„Wachet auf, ruft uns die Stimme“: Schon Johann Sebastian Bachs Choral, interpretiert von Organist Joachim Steppert, stiftete im Wortgottesdienst am dritten Advent Hoffnung und Zuversicht. Die Andacht war von Stadtpfarrer Thomas Jeschner kurzfristig wegen der Corona-Auflagen vom geplanten Standort am Weihnachtsbaum vor dem Rathaus in die Stadtpfarrkirche Sankt Laurentius verlegt worden. Auch das Mitsingen der Gläubigen musste unterbleiben. Alternativ zeigte Joachim Steppert mit adventlichem Liedgut an der Sandtner-Orgel sein Können.

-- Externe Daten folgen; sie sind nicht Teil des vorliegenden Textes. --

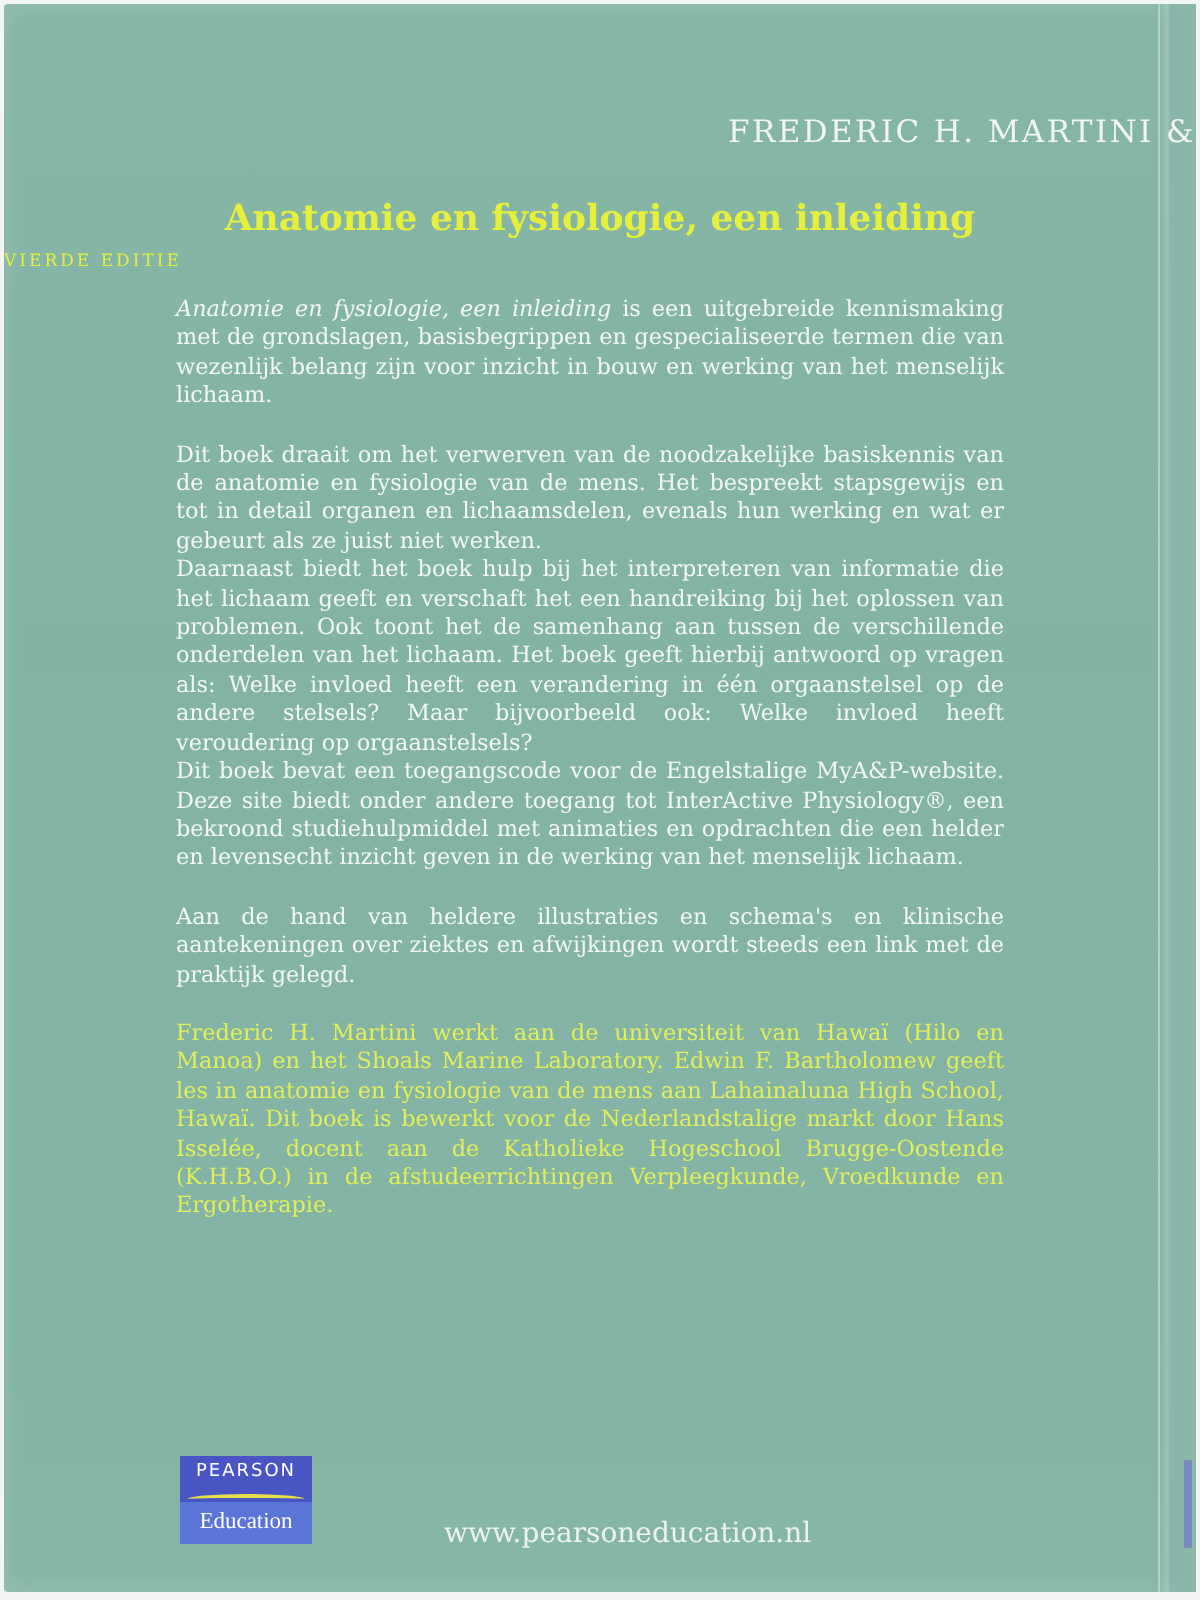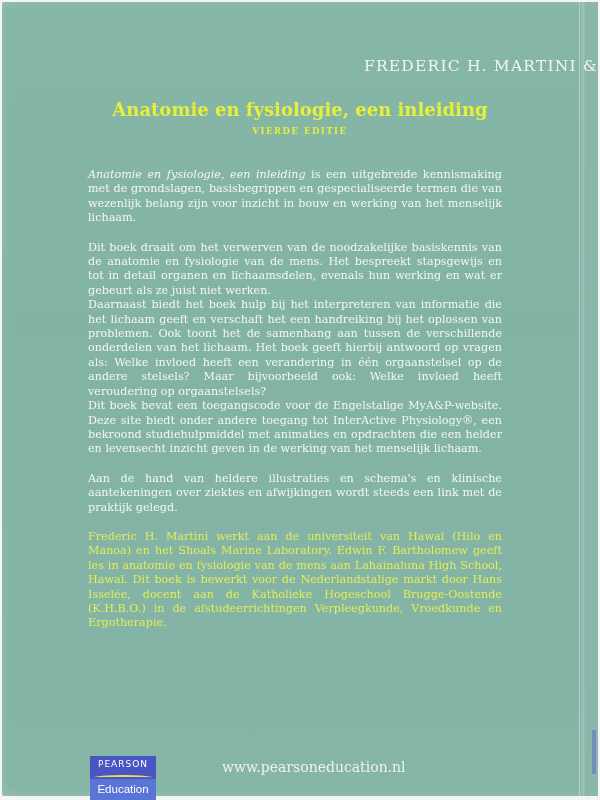--- a/index.html
+++ b/index.html
@@ -34,8 +34,8 @@
     font-family: "DejaVu Serif", serif;
   }
   .edition {
-    position:absolute; left:0; right:0; top:124px; text-align:center;
-    color:#e6f03c; font-size:8.5px; font-weight:bold; letter-spacing:1.5px;
+    position:absolute; left:0; right:0; top:124px; 
+    color:#e6f03c; font-size:8.5px; font-weight:normal; letter-spacing:1.5px;
     font-family: "DejaVu Serif", serif;
   }
   .body-text {

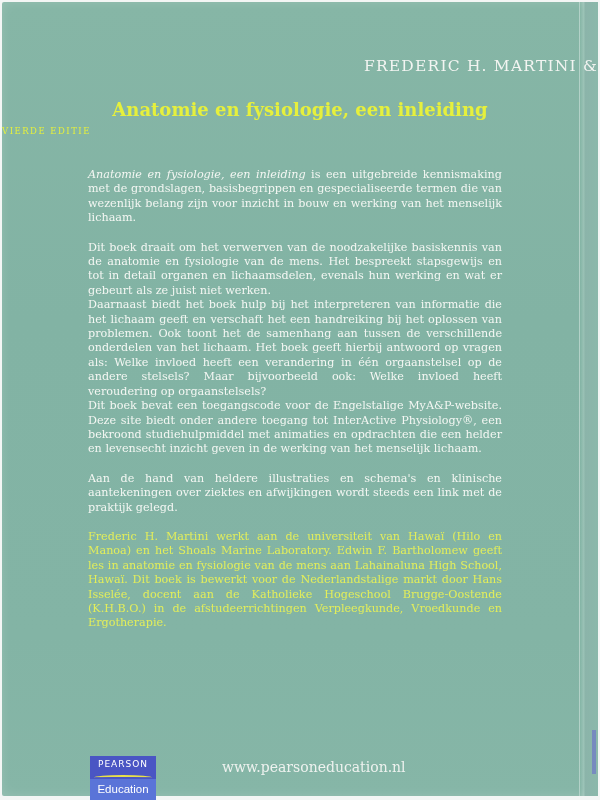--- a/index.html
+++ b/index.html
@@ -43,7 +43,6 @@
     color:#f4f7f3; font-size:11.2px; line-height:14.4px;
     text-align:justify;
     font-family: "DejaVu Serif", serif;
-    margin-top: 20px;
   }
   .body-text p { margin:0 0 15px 0; }
   .body-text p.tight { margin:0; }

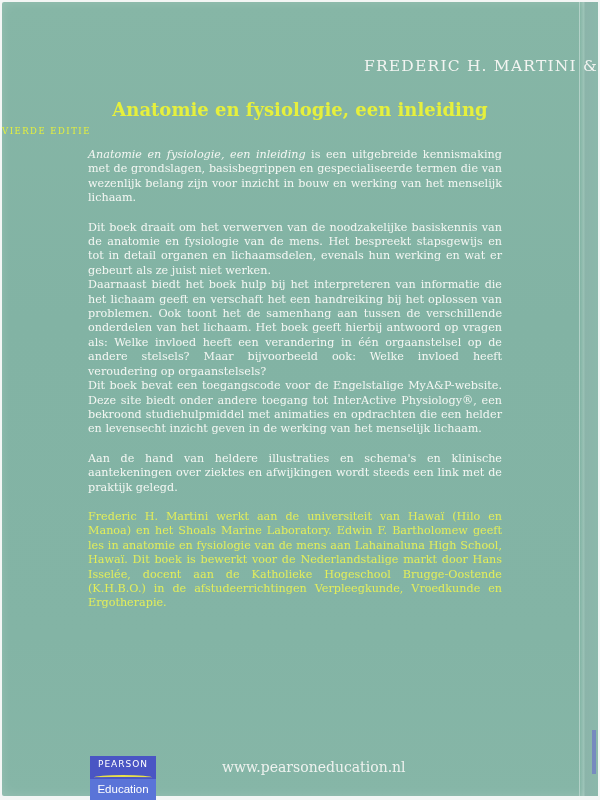--- a/index.html
+++ b/index.html
@@ -73,7 +73,6 @@
   .pearson-logo {
     position:absolute; left:88px; top:726px; width:66px; height:44px;
     background:#4a55c4;
-    margin-top:28px;
   }
   .pearson-top {
     position:absolute; left:0; right:0; top:3px; text-align:center;

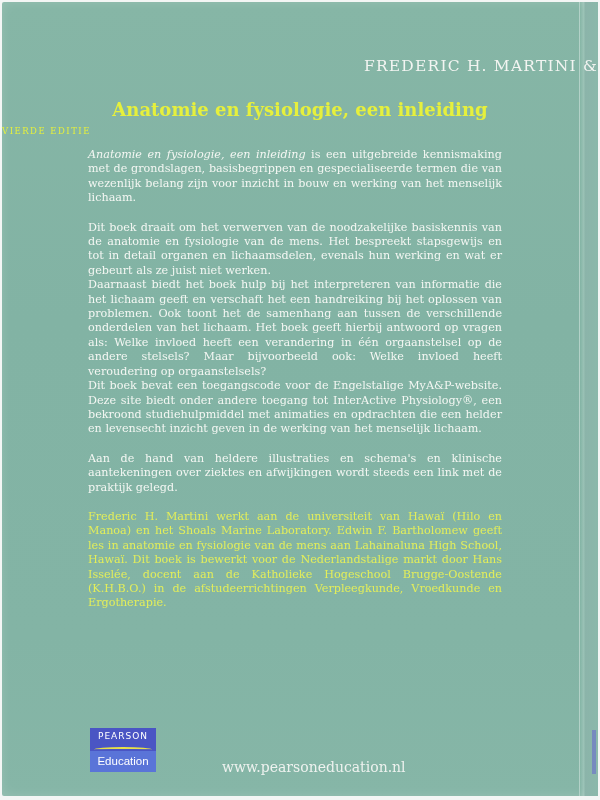--- a/index.html
+++ b/index.html
@@ -84,7 +84,7 @@
   }
   .pearson-bottom {
     position:absolute; left:0; right:0; top:23px; height:21px; background:#5a74d8;
-    text-align:center; color:#fff; font-family: Liberation Sans, sans-serif; font-size:11.5px; line-height:20px;
+    text-align:center; color:#fff; font-family: Liberation Serif, serif; font-size:11.5px; line-height:20px;
   }
   .website {
     position:absolute; left:220px; top:757px;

Geprägt war die Andacht von der Tageslosung zum dritten Advent: „Gaudete! – Freut Euch“. Die biblischen Texte sollten das bestätigen. "Fürchtet euch nicht, jaucht auf", heißt es in der ersten Lesung aus dem Propheten Jesaja. Mit Blick auf die Coronapandemie sah der Stadtpfarrer in Jesajas Worten ein Zeichen der Zukunftsperspektive, die Angst, Schrecken und alle Unsicherheit des Lebens verdränge.
Die prophetische Hoffnungsbotschaft verknüpfte der Seelsorger mit einem Traum, der in der Not zusammenführe, wie es schon Hélder Pessoa Camara formuliert hatte. „Es gibt kein Land dieser Erde ohne Menschen guten Willens.“ Im Kern sei diese Botschaft ein Hoffnungsschimmer für alle Menschen. Auch im Wortgottesdienst, den auch Pfarrvikar Gerald Obumneke Nwenyi mitgestaltete, sollten die Gläubigen mehr denn je spüren, dass jeder auf den anderen angewiesen sei, und dass diese Botschaft Teil des großen Weihnachtswunschs nach Gesundheit, Mitmenschlichkeit und Frieden auf Erden sei.